- _DATA SUPPLIED_
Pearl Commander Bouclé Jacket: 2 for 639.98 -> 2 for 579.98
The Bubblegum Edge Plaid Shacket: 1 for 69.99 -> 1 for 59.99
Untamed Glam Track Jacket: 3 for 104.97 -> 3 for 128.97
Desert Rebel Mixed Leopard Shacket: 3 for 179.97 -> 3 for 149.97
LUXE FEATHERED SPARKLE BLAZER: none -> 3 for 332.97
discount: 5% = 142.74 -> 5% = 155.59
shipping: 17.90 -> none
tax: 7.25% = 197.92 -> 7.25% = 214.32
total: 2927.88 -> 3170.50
...
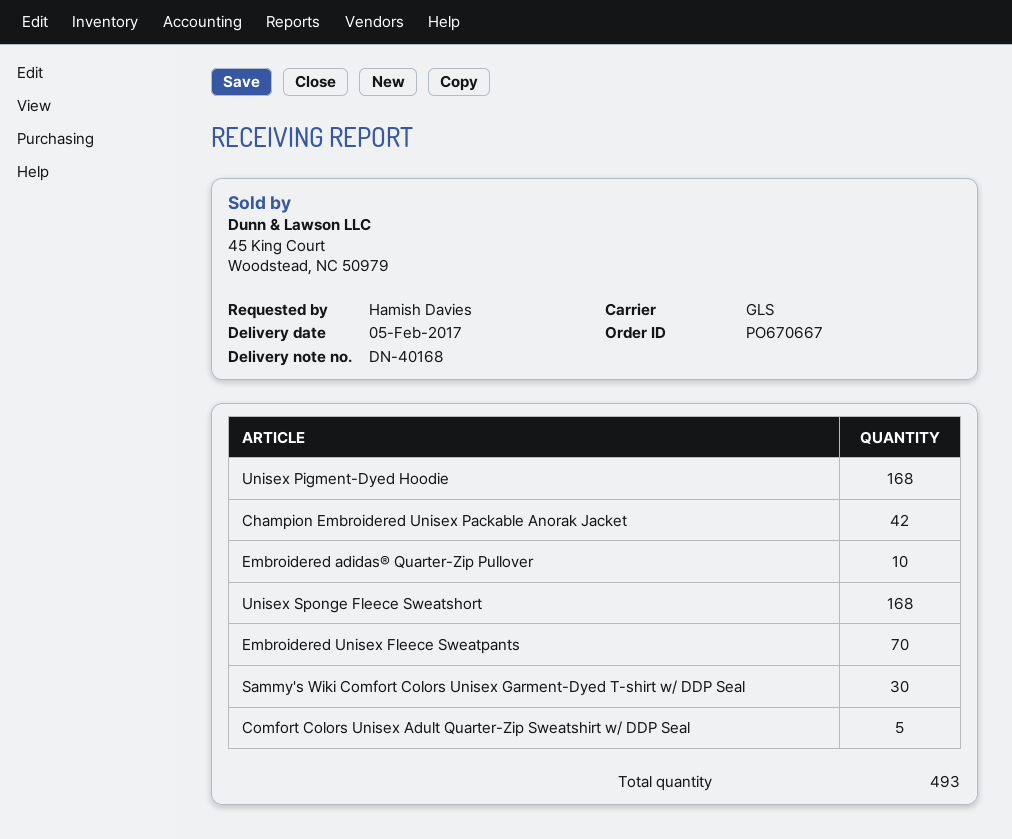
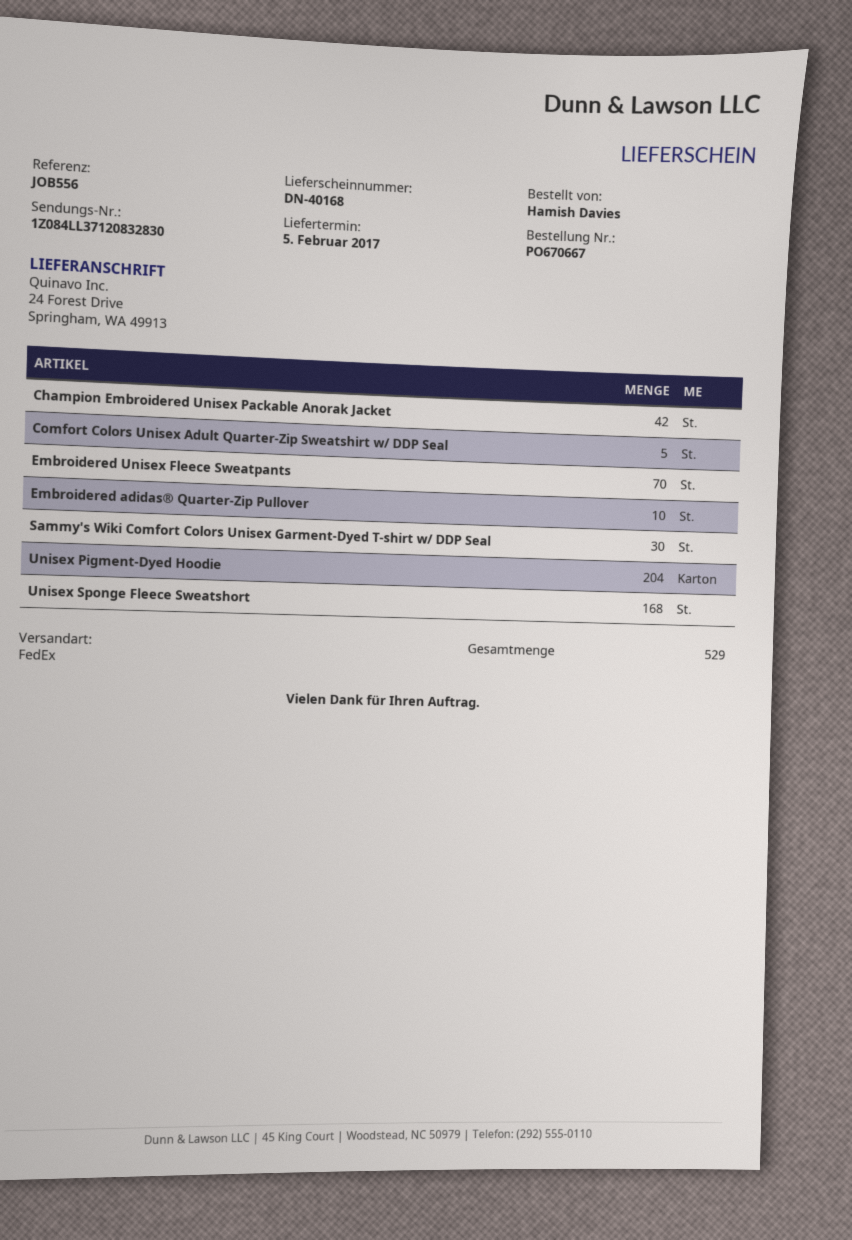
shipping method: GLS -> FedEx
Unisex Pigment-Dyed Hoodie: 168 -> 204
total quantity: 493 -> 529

- _TASK BRIEF_
Once you find the line with "shipping: 17.90 -> none" in the entries above, output it and each line after it up to and including the line with "total: 2927.88 -> 3170.50", and nothing else.

- _REPLY TO THE EXERCISE_
shipping: 17.90 -> none
tax: 7.25% = 197.92 -> 7.25% = 214.32
total: 2927.88 -> 3170.50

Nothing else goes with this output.